El secuestro del perro de Berstein
Ahí está Joanne Berstein pasea que pasea a su perro, un bernice mountain de 4 años de edad que palmotea el suelo del corral citadino, que comúnmente recibe el nombre de dog run. El can, que responde a humanos con el nombre Flying Eagle, mira alrededor y avista a un amigo mayor al cual joder nada más que por joder. Un malagestado rotteweiller que da muestras de quererse jubilar como el mastín oficial del corral. Se aleja de los chihuahuas que lo hostigosean pasando rápidamente de abusado a abusador. El rottweiller, que responde al nombre de Bruno, es vejado en cámara lenta por Flying Eagle que lo hostigosea con sus patotas a las cuales el nuevo tamaño de su cuerpo todavía no se acaba de acostumbrar. Los dueños del pobre Bruno lo miran con hostilidad.

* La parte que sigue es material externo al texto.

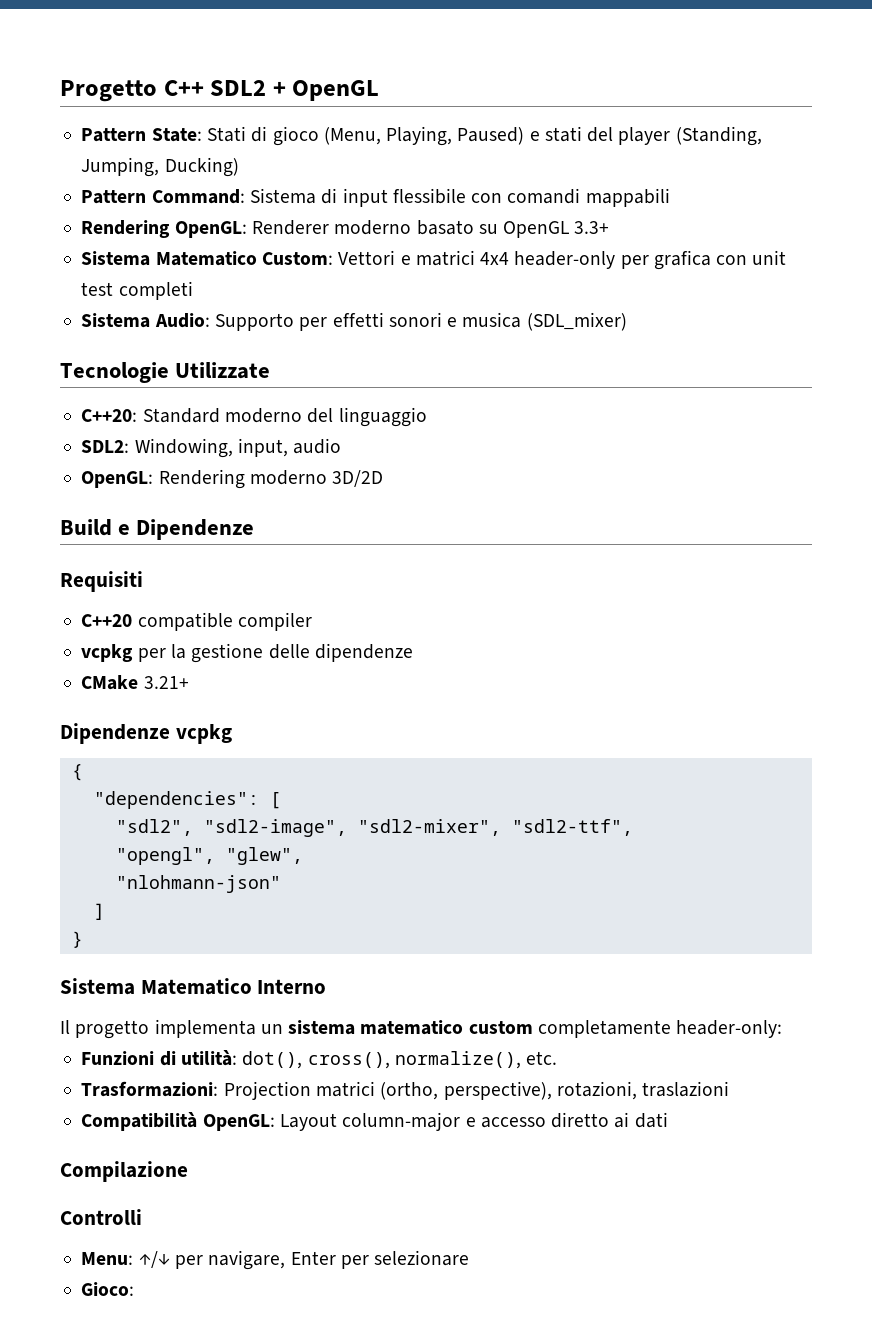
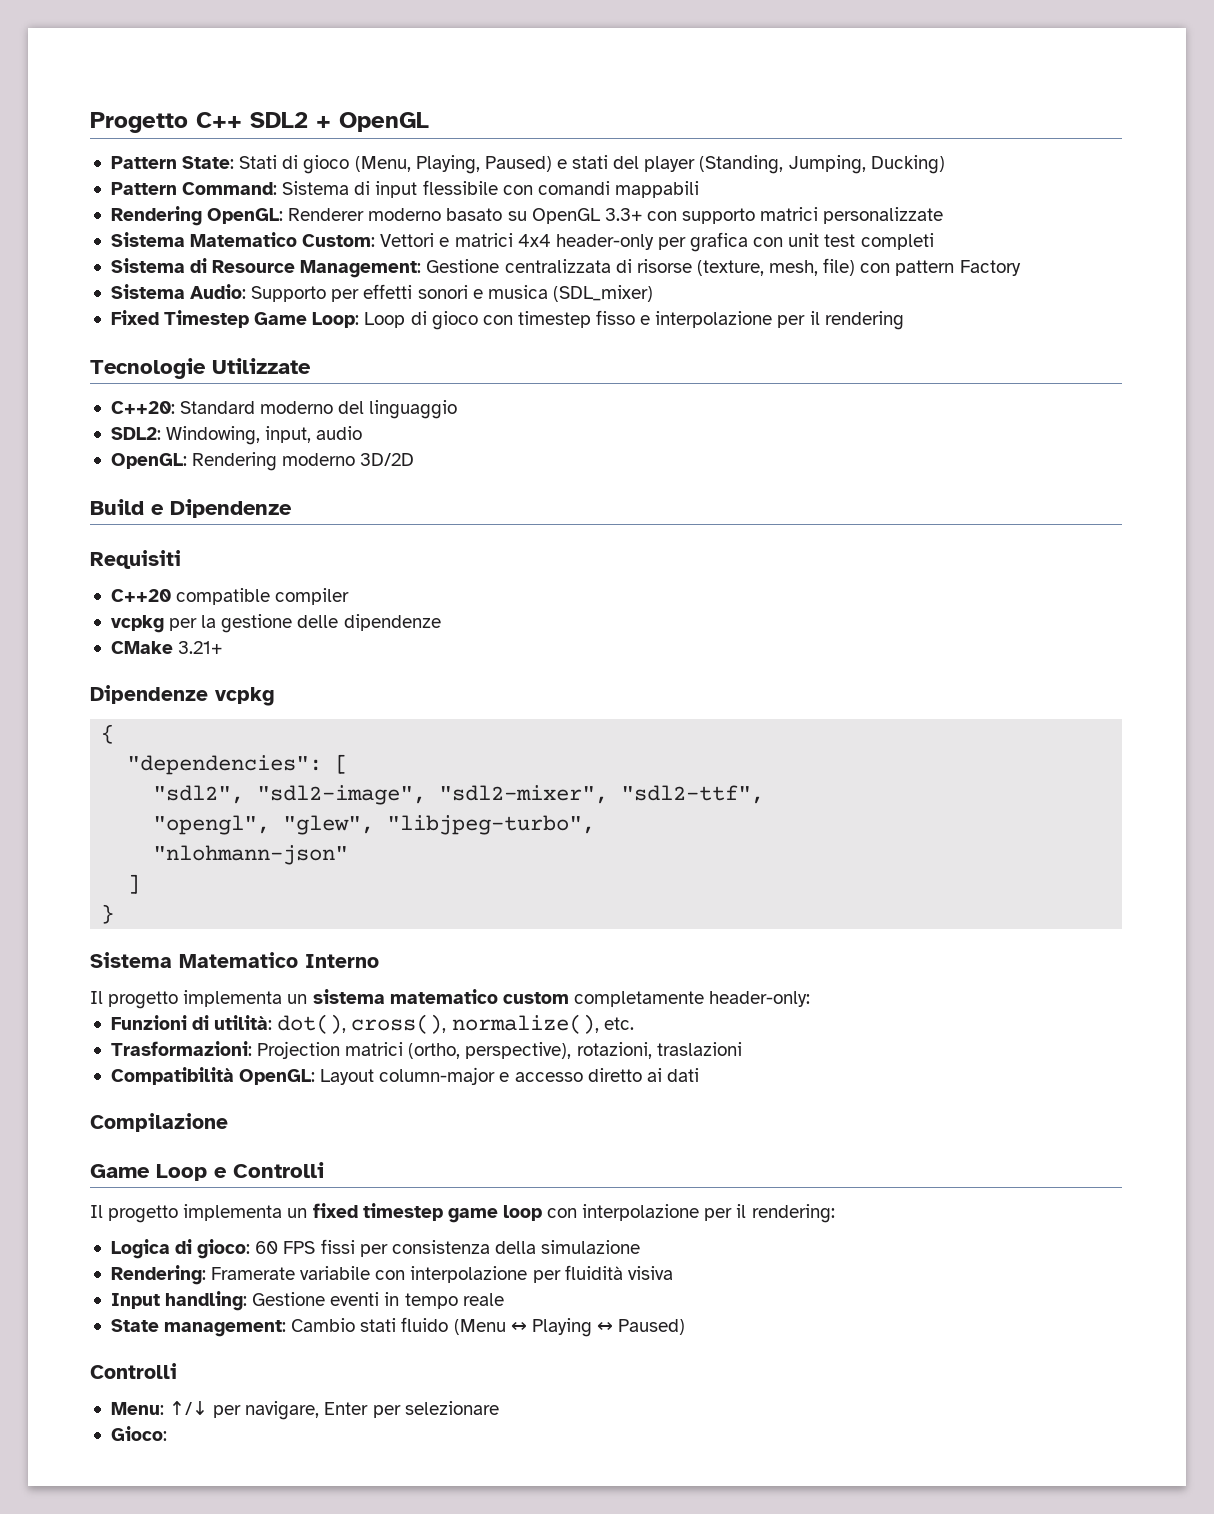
- Rendering OpenGL: Renderer moderno basato su OpenGL 3.3+
+ Rendering OpenGL: Renderer moderno basato su OpenGL 3.3+ con supporto matrici personalizzate
+ Sistema di Resource Management: Gestione centralizzata di risorse (texture, mesh, file) con pattern Factory
+ Fixed Timestep Game Loop: Loop di gioco con timestep fisso e interpolazione per il rendering
- "opengl", "glew",
+ "opengl", "glew", "libjpeg-turbo",
+ Game Loop e Controlli
+ Il progetto implementa un fixed timestep game loop con interpolazione per il rendering:
+ Logica di gioco: 60 FPS fissi per consistenza della simulazione
+ Rendering: Framerate variabile con interpolazione per fluidità visiva
+ Input handling: Gestione eventi in tempo reale
+ State management: Cambio stati fluido (Menu ↔ Playing ↔ Paused)

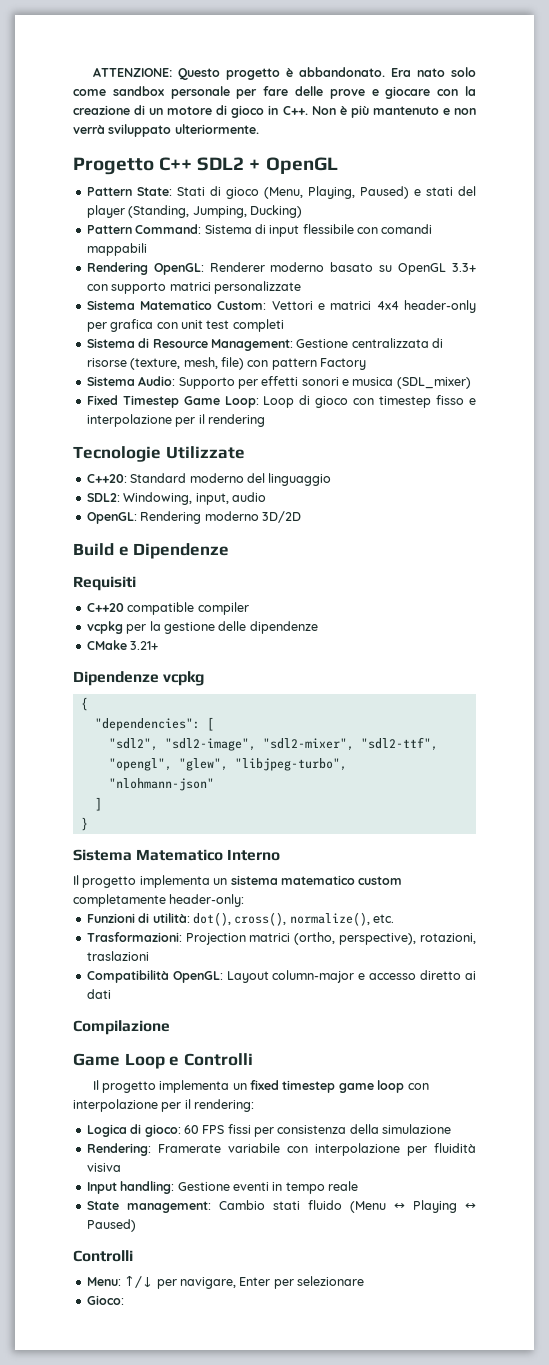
+ ATTENZIONE: Questo progetto è abbandonato. Era nato solo come sandbox personale per fare delle prove e giocare con la creazione di un motore di gioco in C++. Non è più mantenuto e non verrà sviluppato ulteriormente.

Para amortiguar las palmoteadas de su can, Berstein, su dueña, entabla una conversación con los tutores de Bruno. Hace mucho que venimos aquí a jugar–dice Berstein a Bruno— Abe y yo hemos adoptado a cinco de los hermanos de Flying Eagle. Les construimos una cancha de fútbol americano en nuestra casa de Long Island. Construimos una reja muy alta para que no se arranquen— Flying Eagle le muerde las orejas y el rottweiller sacude la cabeza paciente y meditabundo.
Berstein se coloca nerviosa. Flying Eagle le pega manotadas al lomo de Bruno que muestra los dientes en un gesto casi agresivo con una energía en contra que no alcanza a parar a su contrincante.
Todos tienen nombres indígenas—continue Berstein—está de moda en el vecindario. Cada mansión le ha puesto el nombre de un jefe apache a sus perros, especialmente a los grandes: el gran danés de los Johnson se llama Singing Bear, el san bernardo de los Maccino se llama Splashing River. Los nombres se parecen. Claro, veces los perros corren a la casa equivocada. A la mansión no los dejamos entrar porque estropean los sillones Donna Karan.
La pareja la mira con una paciencia parecida a la de Bruno y se mira de reojo.
Tengo cinco cachorros de una de ellas—continúa Berstein—no los queremos ni vender ni regalar. Mejor que corran por nuestras miles de hectareas. Total, si quieren jugar con otros perros los podemos traer al corral de aquí. Para eso vivimos en el penthouse de en frente, ese que está allá.
La pareja se vuelve a mirar, Flying Eagle se cansa de jorobar a Bruno.
Joanne Berstein se despide cordial.
La próxima vez que Flying Eagle juega con Bruno es en cautiverio. No le muerde las orejas ni palmotea con sus patotas el suelo. Chilla. ¿Dónde está su ama? Chilla y chilla a más no poder, que lo vengan a rescatar.
Ahí va Joane Berstein colocando miles de avisos de su perro perdido. Cruzando la calle. alguien lo llamó, se zafó de la correa. No lo atropellaron. No — se autoengaña sublimemente Berstein — secuestrado no puede estar. Lo cree caminando por el Village, buscando a su dueña. En tanto, Flying Eagle es vigilado por Bruno, el rey doméstico en uno de los departamentos del Lower East Side.
El cartel de Berstein dice:
«Lost dog Flying Eagle. Two thousand dollars for information, no questions asked.»